PONTE VEDRA BEACH, Fla. — While all eyes were on Tiger Woods and Sergio Garcia in their high-profile final pairing Saturday and 2009 winner Henrik Stenson atop The Players Championship leaderboard, into the mix slipped little-known Tour rookie David Lingmerth.
Since he lost in a playoff in January’s Humana Challenge to Brian Gay, Lingmerth had missed eight of 10 cuts, including the past five. But Lingmerth, a native of Sweden who lives in Arkansas, overcame stiff winds and looming darkness to build a two-shot lead — at 12-under par — over Woods, Garcia and Stenson, all past champions here.
Thunderstorms in the Jacksonville area caused a 108-minute weather delay that lasted until 5:57 p.m. EDT and prevented the conclusion of the third round.
When tournament officials called play due to darkness, Lingmerth showed the cool under pressure and killer instinct he will need to close the deal on Sunday. Lingmerth, like the eight players still on the course, had the option to finish the hole he was on.
And boy did he finish, calmly sinking a 10-foot birdie putt on the par-3 17th island green to move to 4-under par for the day.
“I was rolling it pretty good on the back nine,” he explained. “So I figured I would keep it going.”
The question now is whether the 25-year-old can carry the momentum into the final round.
Lingmerth will begin Sunday on the tee of the daunting par-4 18th hole, the most difficult through three rounds, playing well over par.
But all 18 holes at TPC Sawgrass probably will have weighed on Lingmerth’s mind overnight.
“I might have some butterflies,” he said. “It might be hard to sleep. I don’t know.”
Barring a collapse on the 18th hole, Lingmerth will be in the final pairing in the Tour’s showcase event. Chances are Woods, Garcia or Stenson will be beside him.
Following a tough and testy day with the world’s No. 1 player, Garcia likely will be looking to pair up with anyone but Woods.
An already strained rivalry became tenser early in the third round when the gallery roared as Woods pulled a 5-wood from his bag and decided to go for the green on the par-5 second hole.
At the same time, Garcia, the 36-hole leader, was in his pre-shot routine and promptly sliced his 3-wood approach into a stand of trees 60 yards right of the green. He made a momentum-shifting bogey, and Woods pulled ahead with a scrambling birdie.
During the weather delay, Garcia voiced his displeasure with Woods’ decision to select a club while a fellow competitor was over his golf ball.
“You have to be careful because another guy is playing,” Garcia reiterated after his round. “If you do something, the crowd is going to react.”

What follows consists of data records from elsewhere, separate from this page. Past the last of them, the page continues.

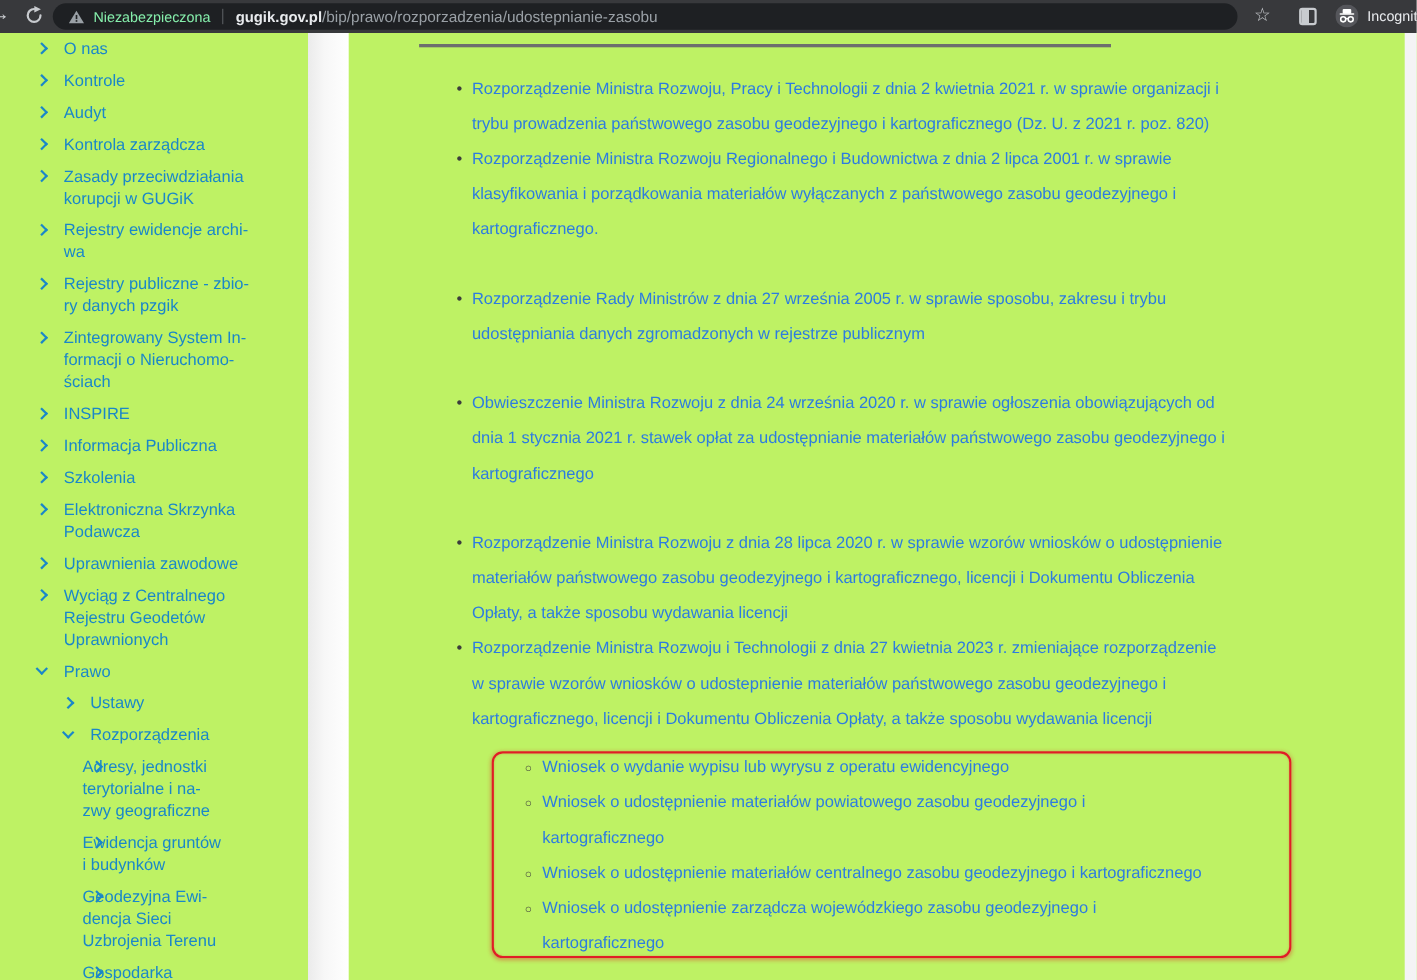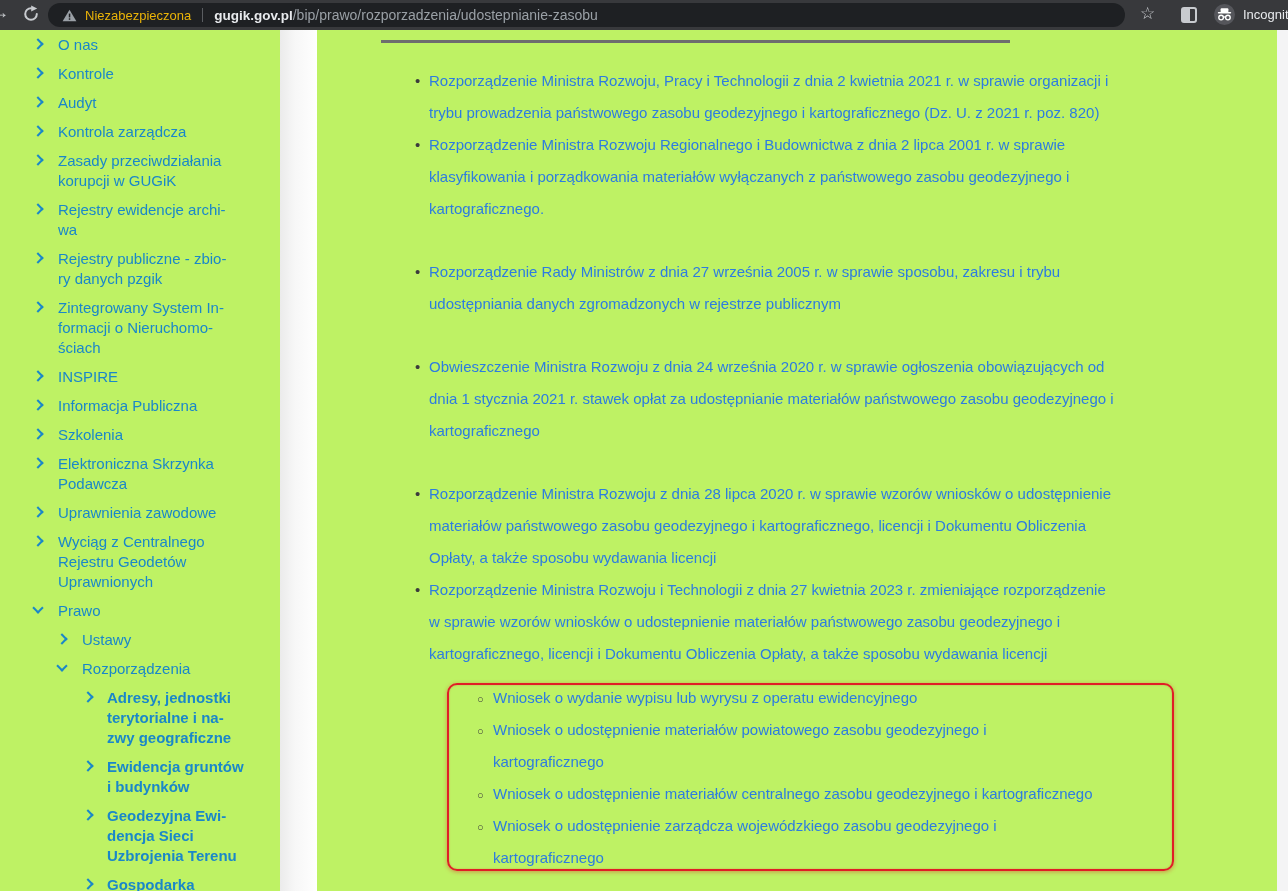--- a/index.html
+++ b/index.html
@@ -16,7 +16,7 @@
              background:#1e2023; border-radius:12px; display:flex; align-items:center;
              padding:0 14px; white-space:nowrap; overflow:hidden; }
   .warn-icon { flex:0 0 auto; margin-right:8px; display:inline-flex; }
-  .sec-label { color:#eab308; font-size:13px; }
+  .sec-label { color:#86efac; font-size:13px; }
   .omni-div { width:1px; height:14px; background:#5a5d61; margin:0 11px; flex:0 0 auto; }
   .url-domain { color:#e8eaed; font-size:13.5px; font-weight:700; }
   .url-path { color:#9aa0a6; font-size:14px; }

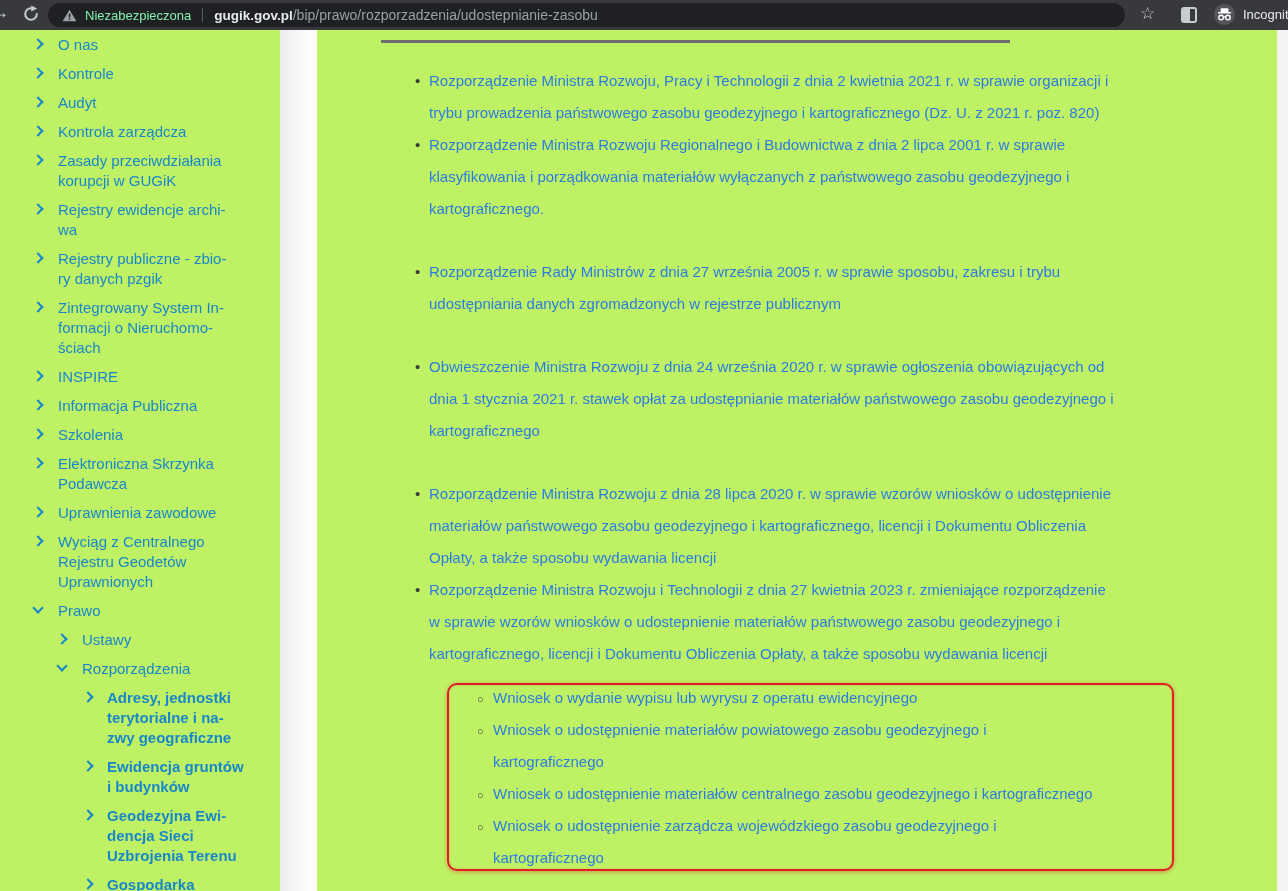--- a/index.html
+++ b/index.html
@@ -41,7 +41,7 @@
   .sidenav .lbl { color:#1a87c9; white-space:pre-line; cursor:pointer; display:block; }
   .lv1 { padding-left:58px; }
   .lv2 { padding-left:82px; }
-  .lv3 { padding-left:107px;font-weight:bold; }
+  .lv3 { padding-left:75px; }
   .chev { position:absolute; top:5px; width:8px; height:8px;
           border-right:2.6px solid #1a87c9; border-bottom:2.6px solid #1a87c9; cursor:pointer; }
   .chev.right { transform:rotate(-45deg); }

Woods chalked up the incident to the Garcia’s well-documented grousing.
“Not real surprising that he is complaining about something,” Woods deadpanned.
Told of the comment, Garcia fired back. “At least I’m true to myself and know what I’m doing.”

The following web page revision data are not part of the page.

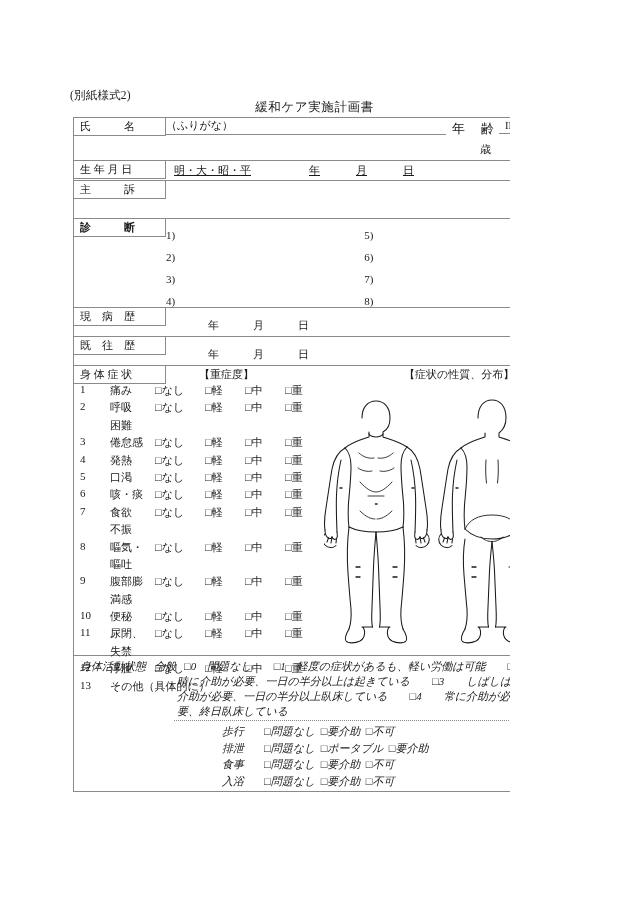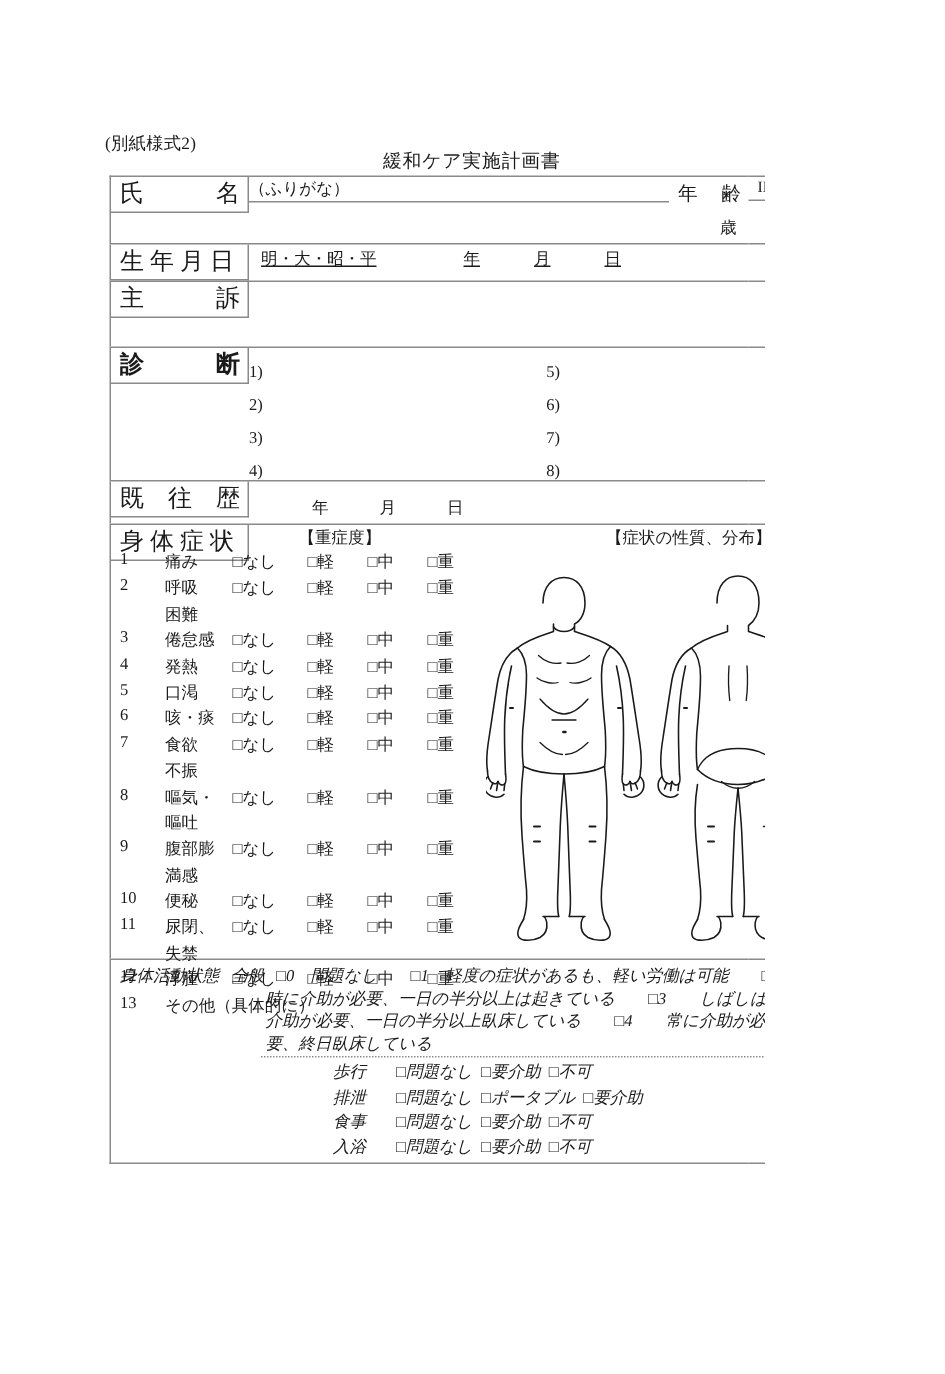--- a/index.html
+++ b/index.html
@@ -40,7 +40,7 @@
     border: 1px solid #8a8a8a;
     border-top: 0; border-left: 0;
     padding: 1px 4px 1px 6px;
-    font-size: 16px;
+    font-size: 11px;
     white-space: nowrap;
   }
   .lbl.first { border-top: 0; }

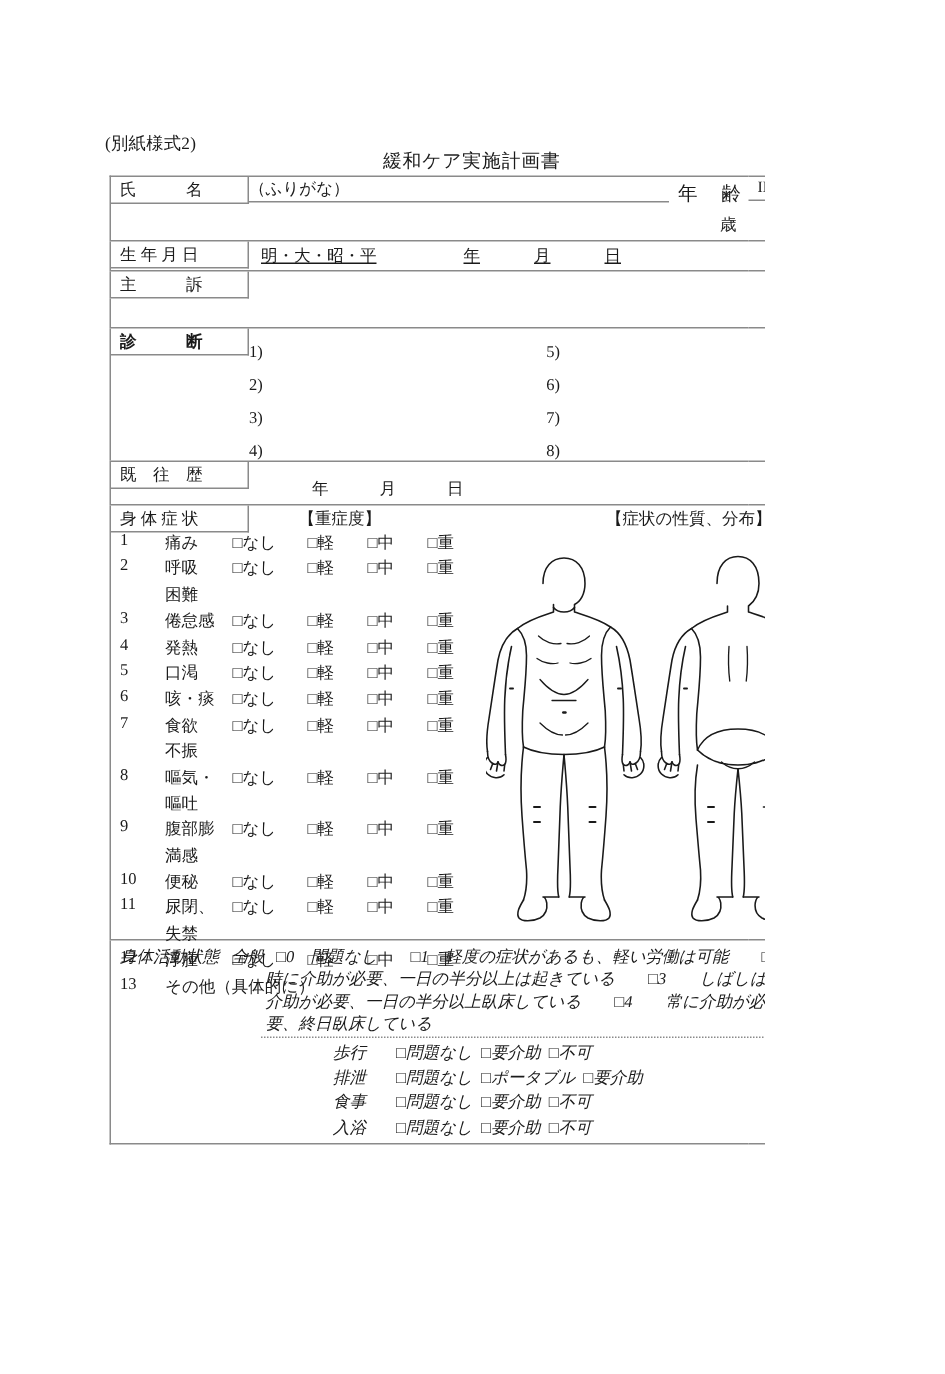--- a/index.html
+++ b/index.html
@@ -212,6 +212,16 @@
       </td>
     </tr>
 
+    <tr class="rowline">
+      <td class="vline" style="vertical-align:top;">
+        <span class="lbl" style="width:92px;">現　病　歴</span>
+      </td>
+      <td colspan="4">
+        <div class="ymd">
+          <span>年</span><span class="g"></span><span>月</span><span class="g"></span><span>日</span>
+        </div>
+      </td>
+    </tr>
 
     <tr class="rowline">
       <td class="vline" style="vertical-align:top;margin-left:40px;">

The fireworks out of the 77,000-square-foot clubhouse at TPC Sawgrass overshadowed each player’s up-and-down on the course.
Garcia made two birdies and three bogeys to shoot 1-over through 14 holes, though he did make several key par-saving putts. Woods followed his second-hole birdie with a bogey on the next hole, and then reeled off 11 straight pars to finish his day where he began, at 10-under par.

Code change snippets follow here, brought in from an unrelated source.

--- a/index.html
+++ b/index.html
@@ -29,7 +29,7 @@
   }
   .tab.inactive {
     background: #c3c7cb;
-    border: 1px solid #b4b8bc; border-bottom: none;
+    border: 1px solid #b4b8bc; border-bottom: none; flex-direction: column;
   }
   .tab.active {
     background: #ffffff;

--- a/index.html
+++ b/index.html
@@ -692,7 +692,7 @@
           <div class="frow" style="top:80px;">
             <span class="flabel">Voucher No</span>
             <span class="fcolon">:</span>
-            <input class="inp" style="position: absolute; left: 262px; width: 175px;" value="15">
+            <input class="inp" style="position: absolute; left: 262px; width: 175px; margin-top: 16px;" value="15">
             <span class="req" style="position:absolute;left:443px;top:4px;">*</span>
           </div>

While Woods and Garcia contended with each other, Stenson stormed to the top of the leaderboard. The native of Sweden birdied three holes on the front nine to turn at 12-under but made bogeys at the par-5 11th and par-4 15th.
In the end, though, a fellow countryman stole the show — for now. Stenson, Woods and Garcia all know what it takes to win golf’s richest prize, $1.71 million, on Sunday.
“I’ve never played with Dave and only just met him this spring,” Stenson said. “Tomorrow I’ll find out more about him.”